A coalition of environmental organizations and sustainable farming advocates had urged Biden to choose Rep. Marcia Fudge (D-Ohio) to head the Agriculture Department, but the president-elect opted instead to nominate Fudge as his secretary of housing and urban development.
"Rep. Marcia Fudge would have been a historic first at USDA--a secretary on the side of everyday people, not corporate agriculture lobbyists," George Goehl, director of progressive advocacy group People's Action, said in a statement late Tuesday. Goehl called Biden's selection of Vilsack "a terrible decision."
"We need a USDA secretary on the side of everyday people who rely on the department in rural, urban, and suburban communities."
--George Goehl, People's Action
Critics of Vilsack, who served as governor of Iowa from 1999 to 2007, have pointed to his failure to confront Big Ag during his time as USDA chief in the Obama administration.
Journalist Branko Marcetic wrote for In These Times over the summer that "while his tenure wasn't uniformly bad--Vilsack resisted Republican attacks on food stamps and upped federal support for organic food--he angered progressive groups by letting poultry factories self-regulate, speeding up the approval process for GMO crops, shelving new regulations on big agriculture at the industry's behest, and stepping in to craft an industry-friendly national GMO-labeling bill intended to replace a pioneering stricter standard in Vermont."

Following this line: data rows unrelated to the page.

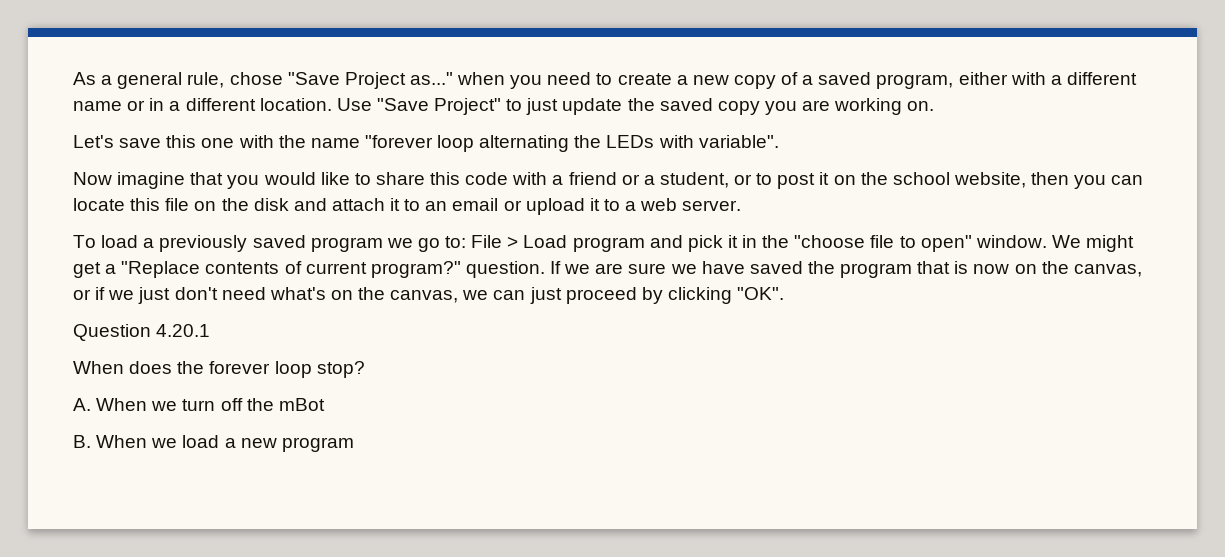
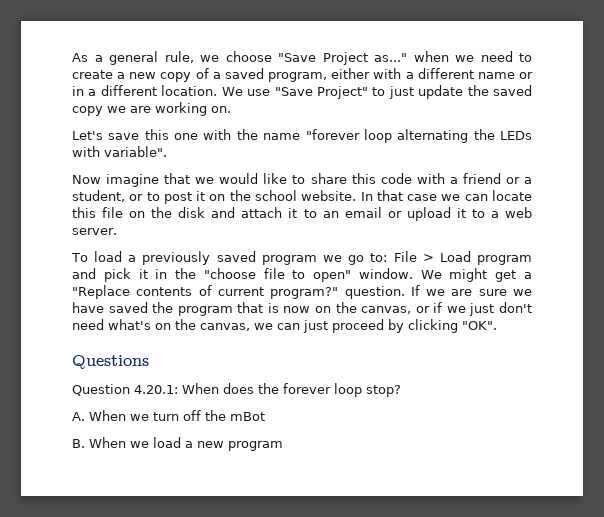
[229,72,283,85] chose -> [200,51,272,62] we choose
[510,75,543,89] you -> [455,55,474,62] we
[336,98,372,111] Use -> [221,87,271,96] We use
[764,101,797,115] you -> [107,106,126,113] we
[227,175,260,189] you -> [195,177,215,184] we
[953,172,1107,189] website, then you -> [301,190,461,201] website. In that case we
(785, 293) none -> [72,355,149,369] // Questions
[156,324,211,337] 4.20.1 // -> [134,385,178,394] 4.20.1:

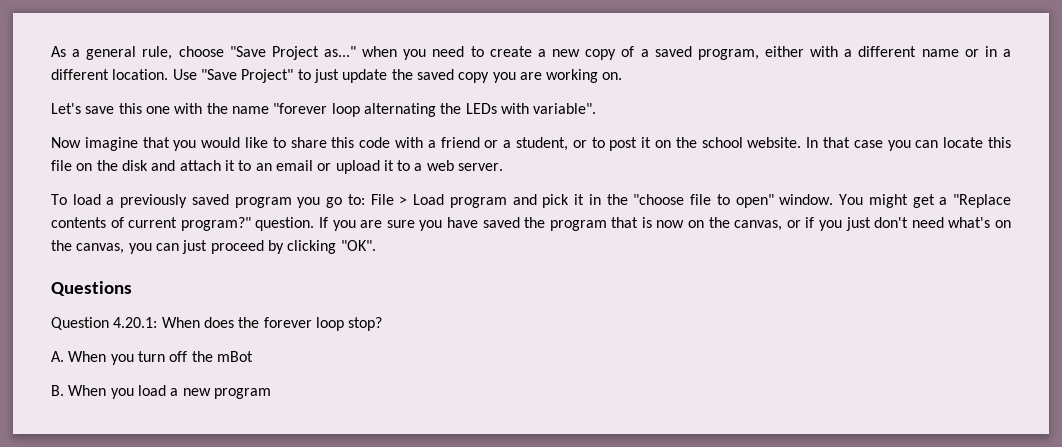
[200,55,219,62] we -> (173, 53) none
[455,55,474,62] we -> [403,49,427,60] you
[221,87,271,96] We use -> [172,69,197,80] Use
[107,106,126,113] we -> [492,72,516,83] you
[195,177,215,184] we -> [173,140,197,151] you
[441,194,461,201] we -> [887,140,911,151] you
[322,255,342,262] we -> [297,197,321,208] you
[420,270,442,279] We -> [839,194,864,205] You
[426,289,446,296] we -> [332,220,356,231] you
[513,289,533,296] we -> [419,220,443,231] you
[446,306,466,313] we -> [819,220,843,231] you
[254,323,273,330] we -> [128,243,152,254] you
[130,414,149,421] we -> [110,354,134,365] you
[130,441,149,448] we -> [110,388,134,399] you

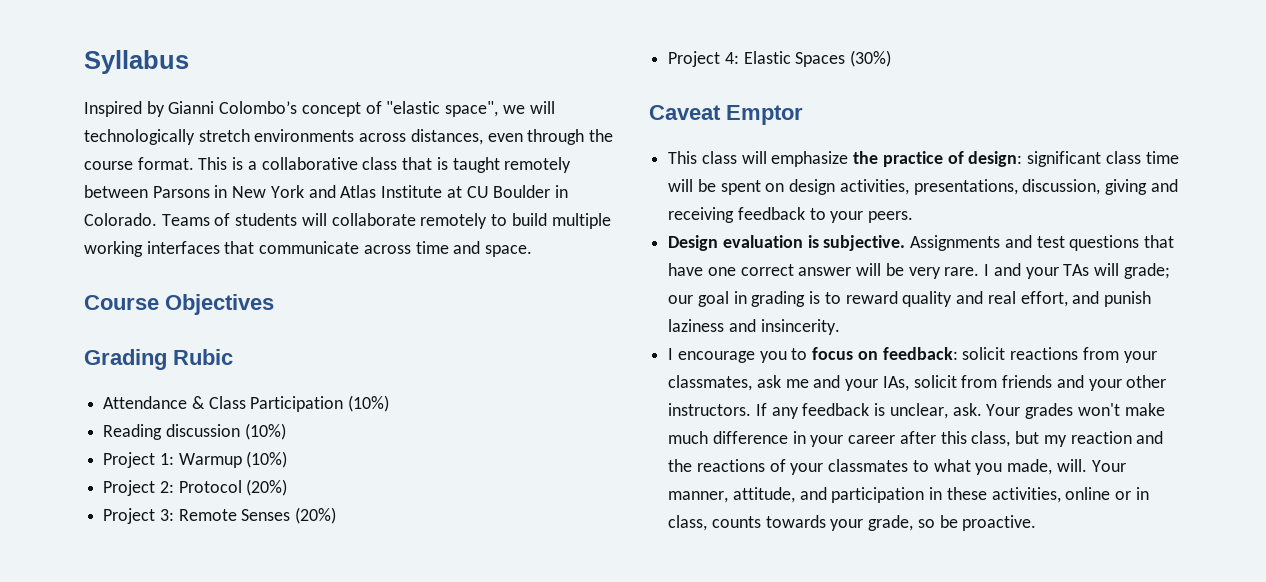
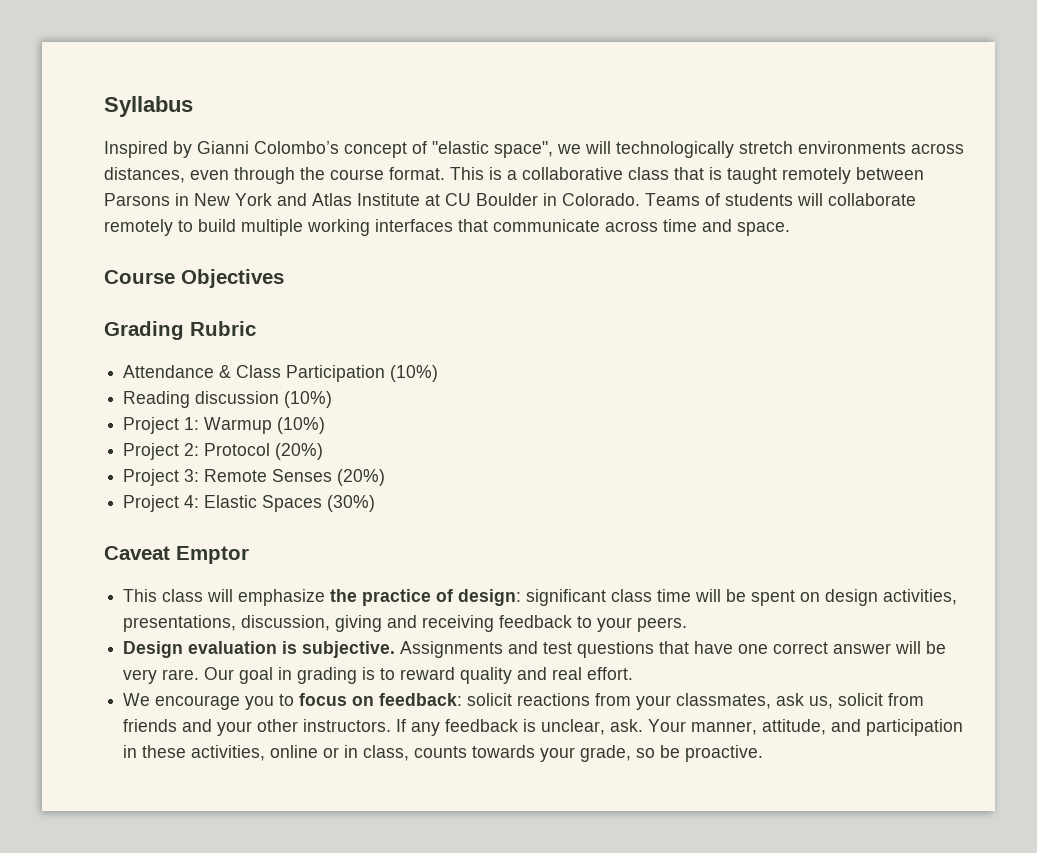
[173,349,233,365] Rubic -> [190,321,256,336] Rubric
[984,263,1170,279] [668,295,694,304] I and your TAs will grade; our -> [204,667,235,680] Our
[1020,291,1151,307] [668,319,840,335] [668,348,674,360] effort, and punish laziness and insincerity. // I -> [587,667,634,680] [123,693,151,706] effort. // We
[785,375,909,391] me and your IAs, -> [809,696,834,709] us,
[1025,403,1165,419] [668,431,1164,447] [668,459,1126,475] grades won't make much difference in your career after this class, but my reaction and the reactions of your classmates to what you made, will. Your -> (687, 725) none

"The move," Marcetic noted, "helped earn him the derisive moniker 'Mr. Monsanto' and the enmity of many Bernie Sanders supporters at a time in 2016 when he was shortlisted as one of Hillary Clinton's potential running mates."
Prominent civil rights organizations have also raised alarm over Vilsack's record on issues of racial justice, pointing specifically to his department's treatment of Black farmers and his 2010 firing of USDA official Shirley Sherrod after she was smeared by far-right publication Breitbart.
"It would be a slap in the face to all Black people for this administration to appoint him," Corey Lea of the Cowtown Foundation, an organization that advocates for Black farmers, wrote in a letter urging Biden not to select Vilsack.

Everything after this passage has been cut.